* _Task to carry out_: From the records below, please print only the lines from the one containing "font-size: 12px ->" through the one containing "color: #737373 ->", both included. Skip the pictures.

* _Dataset excerpts_:
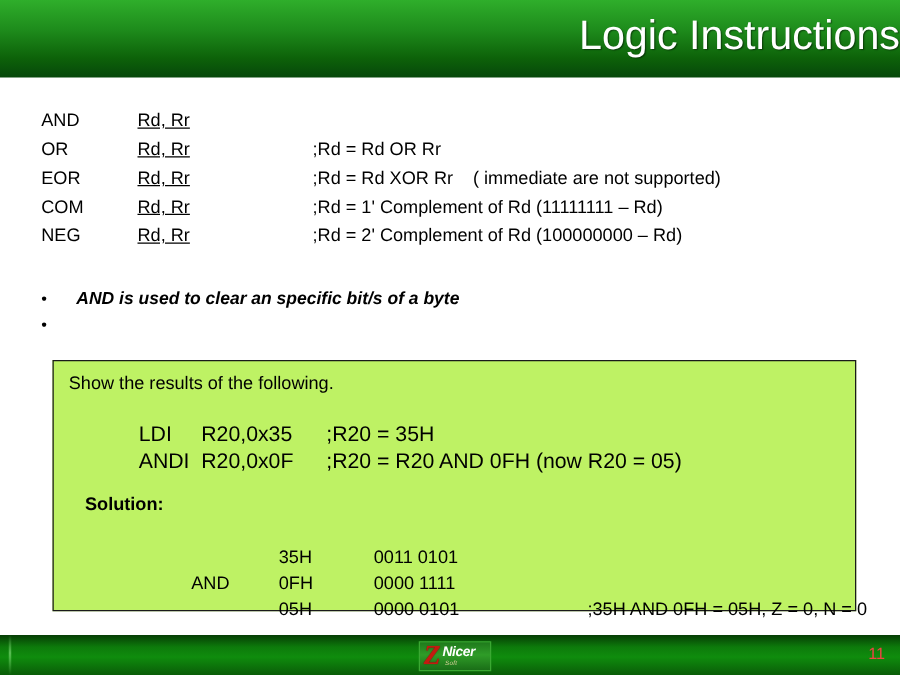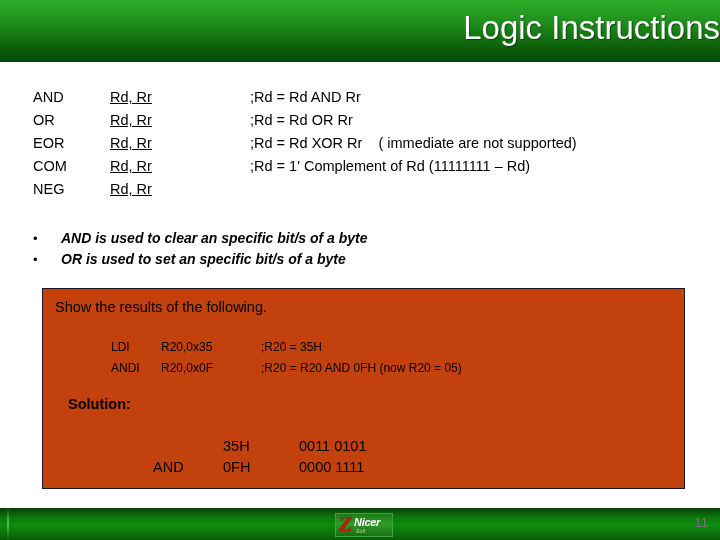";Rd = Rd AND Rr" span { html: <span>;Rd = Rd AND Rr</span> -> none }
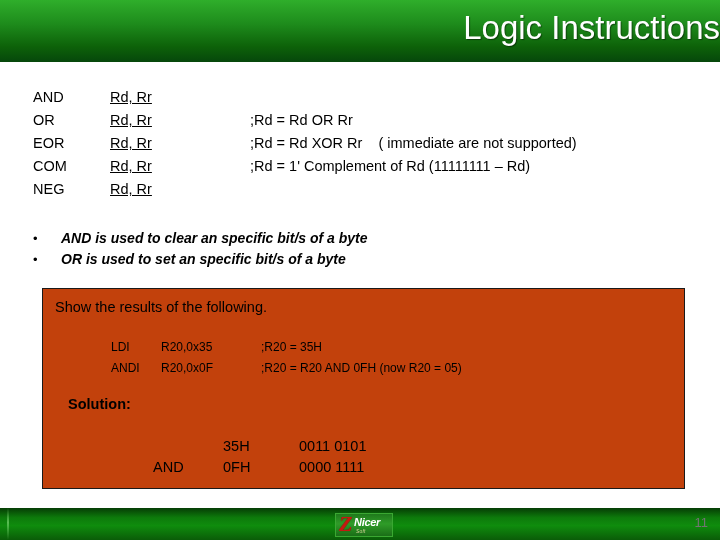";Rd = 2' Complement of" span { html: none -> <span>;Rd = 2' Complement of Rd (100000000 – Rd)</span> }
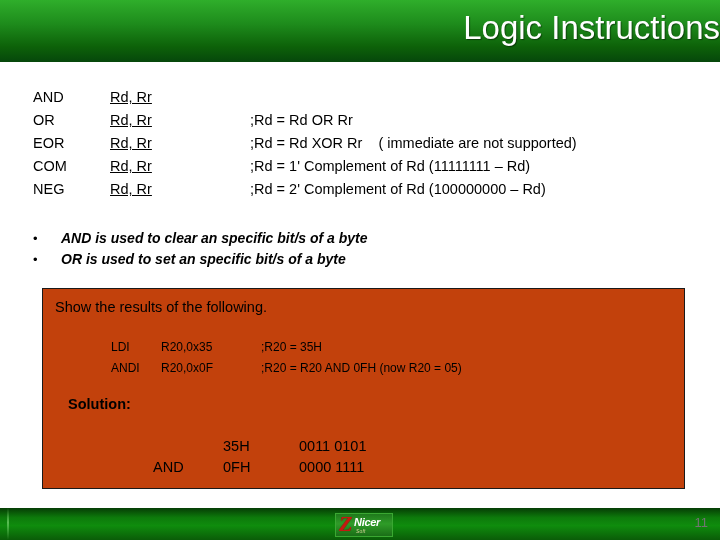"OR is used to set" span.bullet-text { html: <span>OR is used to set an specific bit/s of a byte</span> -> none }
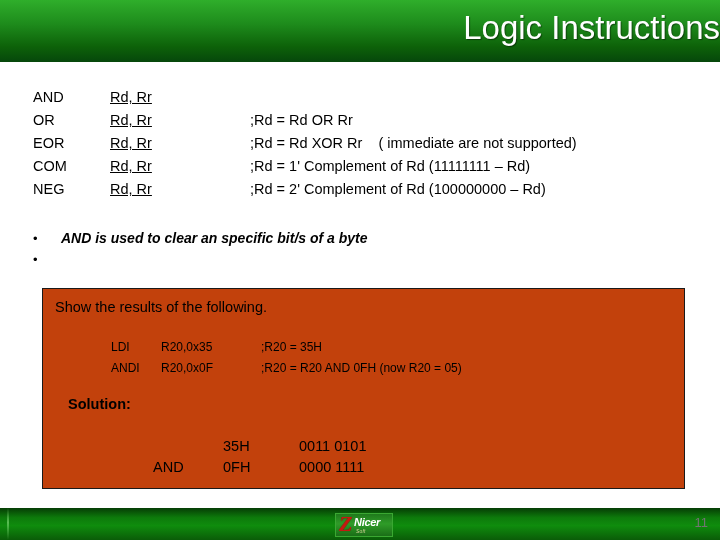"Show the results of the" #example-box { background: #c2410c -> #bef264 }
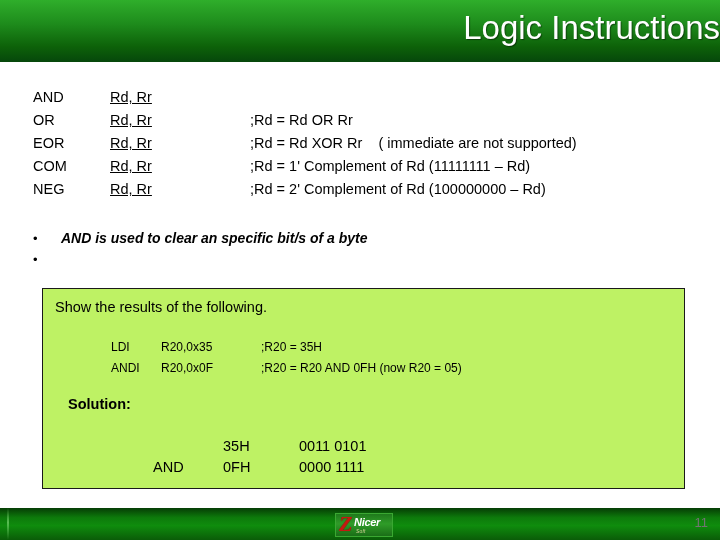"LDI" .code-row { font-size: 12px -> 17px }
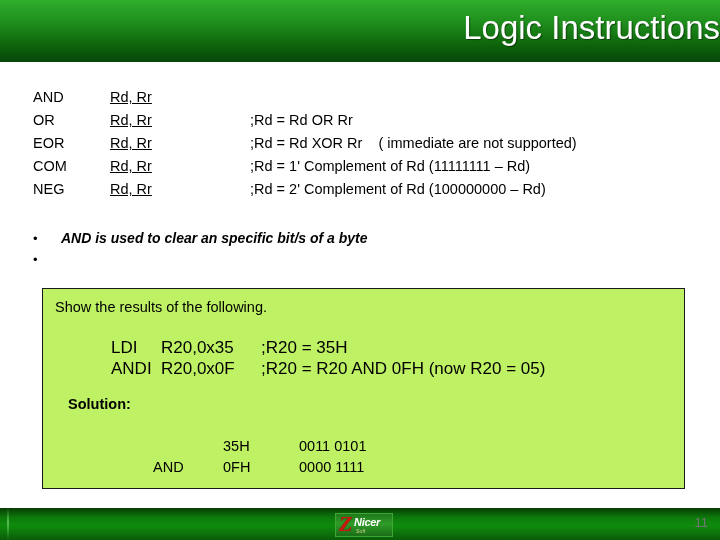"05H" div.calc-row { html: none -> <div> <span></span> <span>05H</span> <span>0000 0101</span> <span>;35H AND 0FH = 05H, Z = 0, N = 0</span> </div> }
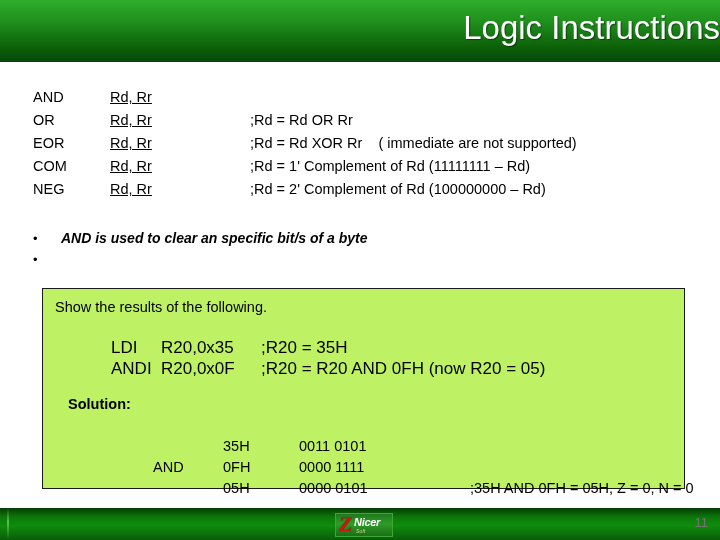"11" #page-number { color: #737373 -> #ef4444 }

...

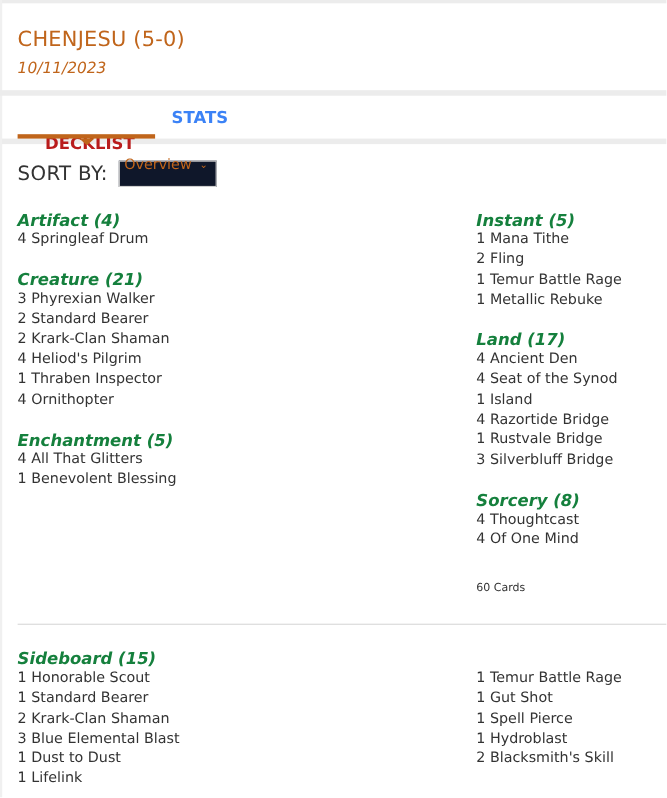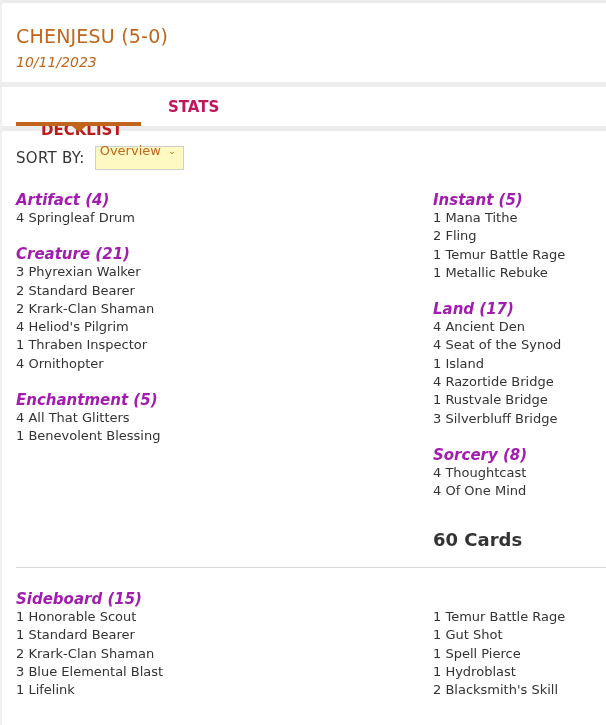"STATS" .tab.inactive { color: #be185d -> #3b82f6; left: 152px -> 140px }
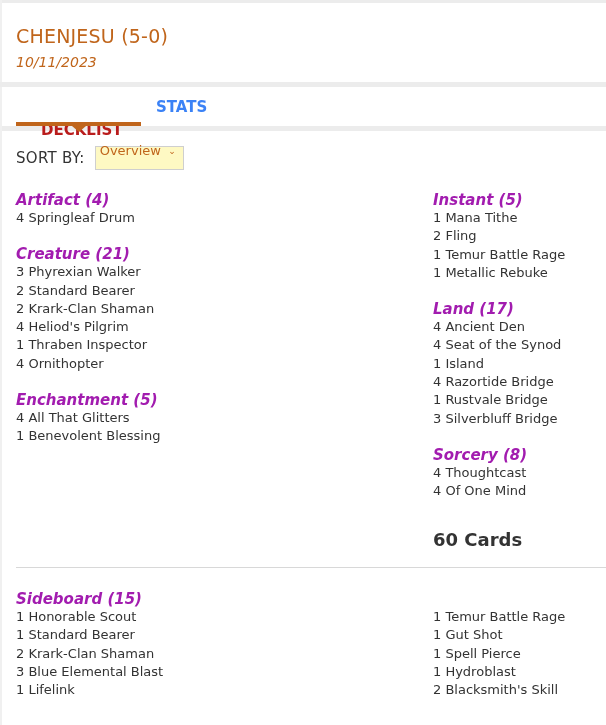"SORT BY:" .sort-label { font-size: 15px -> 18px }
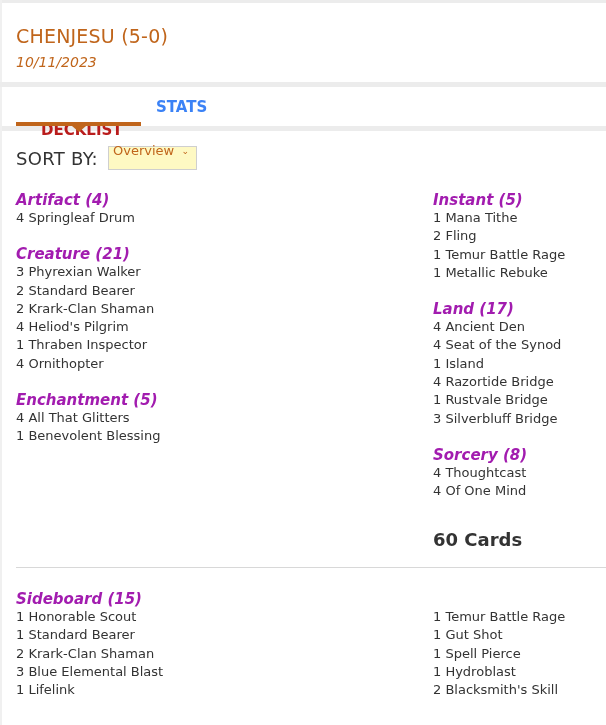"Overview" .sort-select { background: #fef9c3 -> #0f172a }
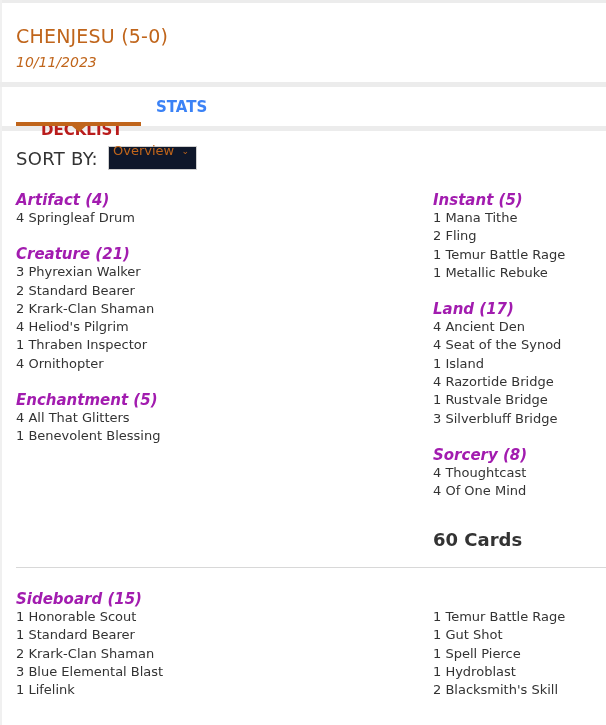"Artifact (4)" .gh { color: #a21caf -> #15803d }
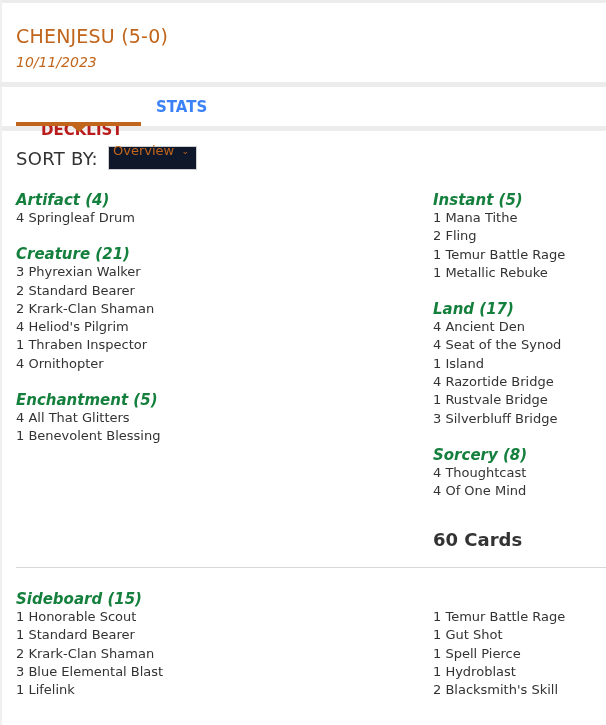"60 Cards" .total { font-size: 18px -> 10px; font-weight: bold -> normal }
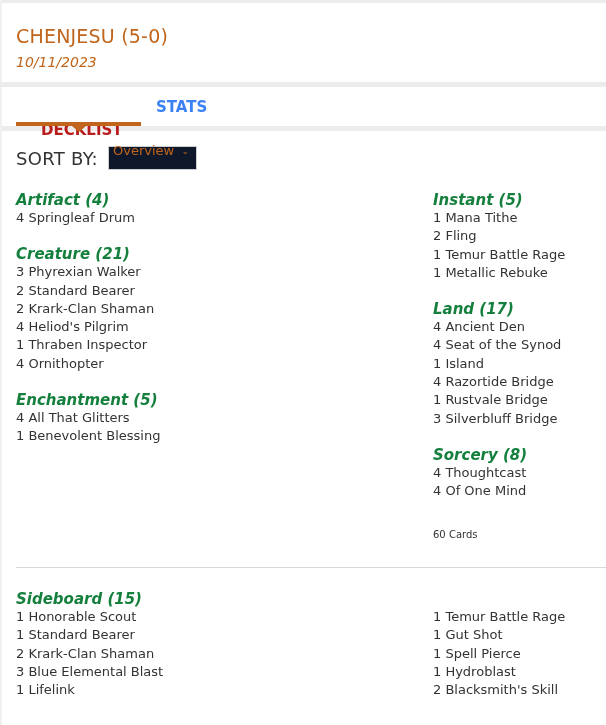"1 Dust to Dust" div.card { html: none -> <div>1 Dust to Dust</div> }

* _Answer below_:
"LDI" .code-row { font-size: 12px -> 17px }
"05H" div.calc-row { html: none -> <div> <span></span> <span>05H</span> <span>0000 0101</span> <span>;35H AND 0FH = 05H, Z = 0, N = 0</span> </div> }
"11" #page-number { color: #737373 -> #ef4444 }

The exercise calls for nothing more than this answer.